- Exercise description:
After locating the line that contains "- Features Scores" in the data below, set down exactly that line and each one after it through the line that contains "FEATURES: Scores for", and nothing more.

*** Opening Input records ***

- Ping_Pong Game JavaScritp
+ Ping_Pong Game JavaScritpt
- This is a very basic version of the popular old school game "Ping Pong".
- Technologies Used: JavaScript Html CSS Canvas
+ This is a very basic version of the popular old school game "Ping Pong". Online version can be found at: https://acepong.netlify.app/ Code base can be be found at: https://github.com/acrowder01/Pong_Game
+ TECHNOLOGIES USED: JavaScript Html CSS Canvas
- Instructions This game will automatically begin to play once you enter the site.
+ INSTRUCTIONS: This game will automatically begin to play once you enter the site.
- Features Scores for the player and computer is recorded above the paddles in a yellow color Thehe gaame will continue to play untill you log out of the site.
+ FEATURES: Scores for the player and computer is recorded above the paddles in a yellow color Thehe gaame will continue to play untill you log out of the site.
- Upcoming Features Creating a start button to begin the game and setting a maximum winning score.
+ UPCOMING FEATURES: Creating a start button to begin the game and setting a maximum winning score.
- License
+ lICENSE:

*** Closing Input records ***
*** Opening Input records ***

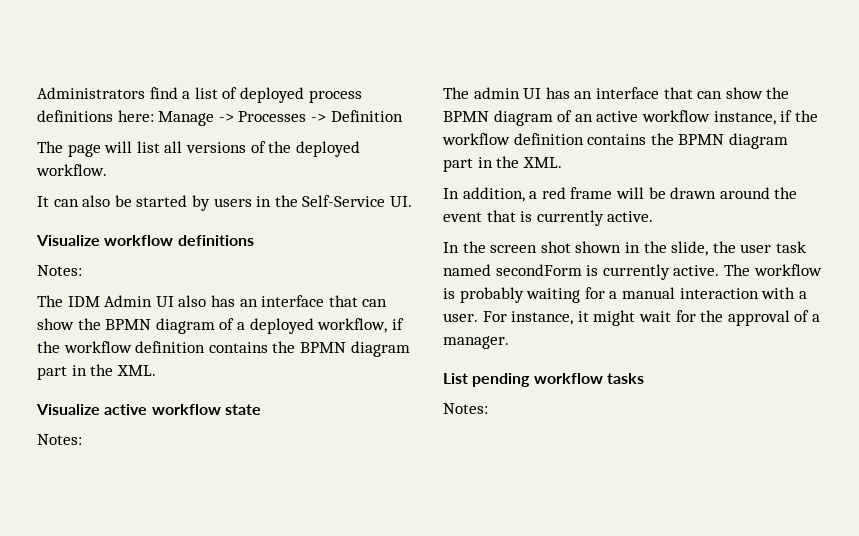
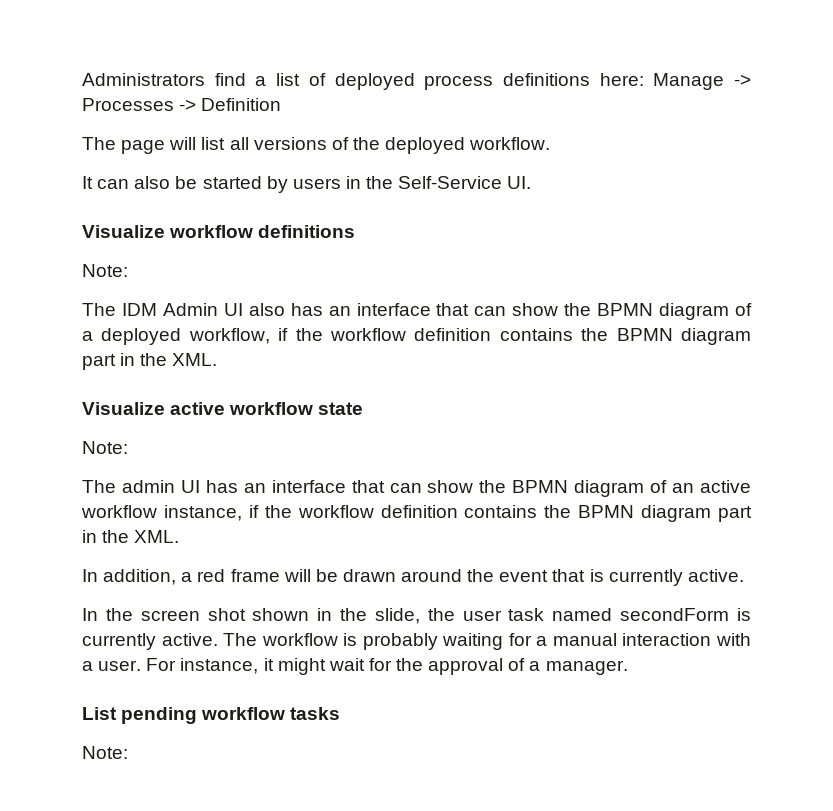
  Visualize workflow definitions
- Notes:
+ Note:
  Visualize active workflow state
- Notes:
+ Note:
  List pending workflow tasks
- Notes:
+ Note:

*** Closing Input records ***

- Answer section:
- Features Scores for the player and computer is recorded above the paddles in a yellow color Thehe gaame will continue to play untill you log out of the site.
+ FEATURES: Scores for the player and computer is recorded above the paddles in a yellow color Thehe gaame will continue to play untill you log out of the site.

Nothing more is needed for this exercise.